Security contexts, resource allocations, and other Kubernetes-specific configurations shown above are reference examples. Customize them according to your organization’s requirements and consult with your W&B Solutions Architect team for proper resource sizing.

5.3 Apply the updated configuration#

kubectl apply -f wandb-cr.yaml

5.4 Verify Weave Trace deployment#

# Check weave-trace pod status
kubectl get pods -n wandb | grep weave-trace

# Expected output:
# wandb-weave-trace-bc-xxxxx   1/1     Running   0          2m

# Check weave-trace logs for ClickHouse connection
kubectl logs -n wandb <weave-trace-pod-name> --tail=50

# Look for successful ClickHouse connection messages

Step 6: Initialize Weave Database#

The weave-trace service will automatically create the required database schema on first startup.

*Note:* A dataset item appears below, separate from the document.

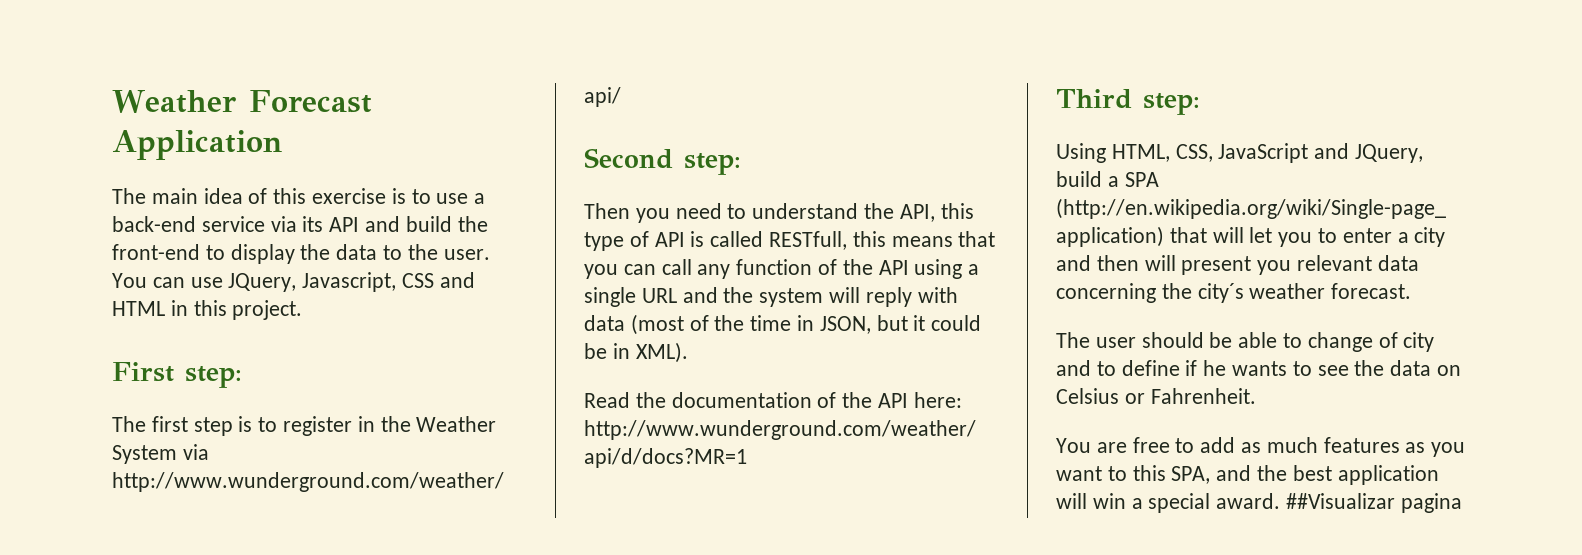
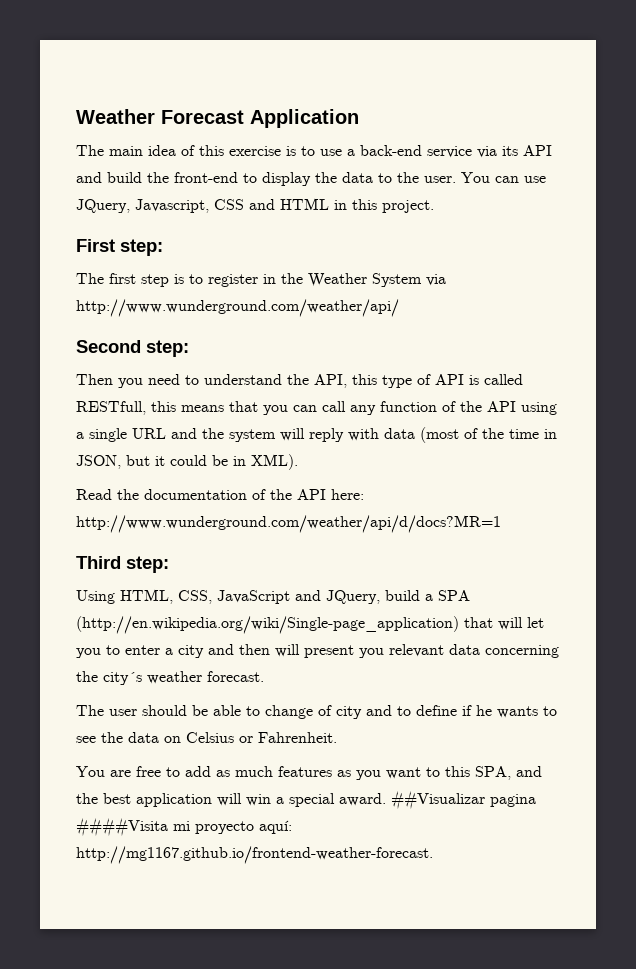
(1462, 503) none -> [76,817,292,837] [76,846,433,864] ####Visita mi proyecto aquí: http://mg1167.github.io/frontend-weather-forecast.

6.1 Monitor database migration#

# Watch weave-trace logs during startup
kubectl logs -n wandb <weave-trace-pod-name> -f

# Look for migration messages indicating successful database initialization

6.2 Verify database creation#

# Connect to ClickHouse and check database
kubectl exec -n clickhouse chi-wandb-weavecluster-0-0-0 -- \
  clickhouse-client --user weave --password weave123 --query \
  "SHOW DATABASES"

# Expected to see 'weave' database listed

# Check tables in weave database
kubectl exec -n clickhouse chi-wandb-weavecluster-0-0-0 -- \
  clickhouse-client --user weave --password weave123 --query \
  "SHOW TABLES FROM weave"

Step 7: Verify Weave is Enabled#

7.1 Access W&B Console#

Navigate to your W&B instance URL in a web browser.

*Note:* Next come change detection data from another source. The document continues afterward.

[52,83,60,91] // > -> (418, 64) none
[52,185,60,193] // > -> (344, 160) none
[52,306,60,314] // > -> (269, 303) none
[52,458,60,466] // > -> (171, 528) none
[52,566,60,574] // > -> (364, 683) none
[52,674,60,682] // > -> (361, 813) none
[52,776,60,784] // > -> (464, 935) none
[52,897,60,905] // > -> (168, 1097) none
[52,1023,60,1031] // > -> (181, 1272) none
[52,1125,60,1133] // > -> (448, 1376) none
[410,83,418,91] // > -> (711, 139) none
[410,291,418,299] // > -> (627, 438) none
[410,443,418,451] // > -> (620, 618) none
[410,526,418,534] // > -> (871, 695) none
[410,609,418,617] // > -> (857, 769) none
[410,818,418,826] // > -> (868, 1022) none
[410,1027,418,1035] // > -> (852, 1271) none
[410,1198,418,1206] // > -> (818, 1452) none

7.2 Check Weave license status#

In the W&B Console:

Go to Top Right Menu → Organization Dashboard
Verify that Weave access is enabled

7.3 Test Weave functionality#

Create a simple Python test to verify Weave is working:

import weave

# Initialize Weave (replace with your actual W&B host)
weave.init('test-project')

# Create a simple traced function
@weave.op()
def hello_weave(name: str) -> str:
return f"Hello, {name}!"

# Call the function
result = hello_weave("World")
print(result)

After running this, check your W&B UI for traces at the traces page in your organization.

Troubleshooting#

ClickHouse Keeper Issues#

Problem: Keeper pods stuck in Pending state

Solution: Check multiple possible causes:

PVC and StorageClass issues:

kubectl get pvc -n clickhouse
kubectl describe pvc -n clickhouse

Ensure your StorageClass is configured correctly and has available capacity.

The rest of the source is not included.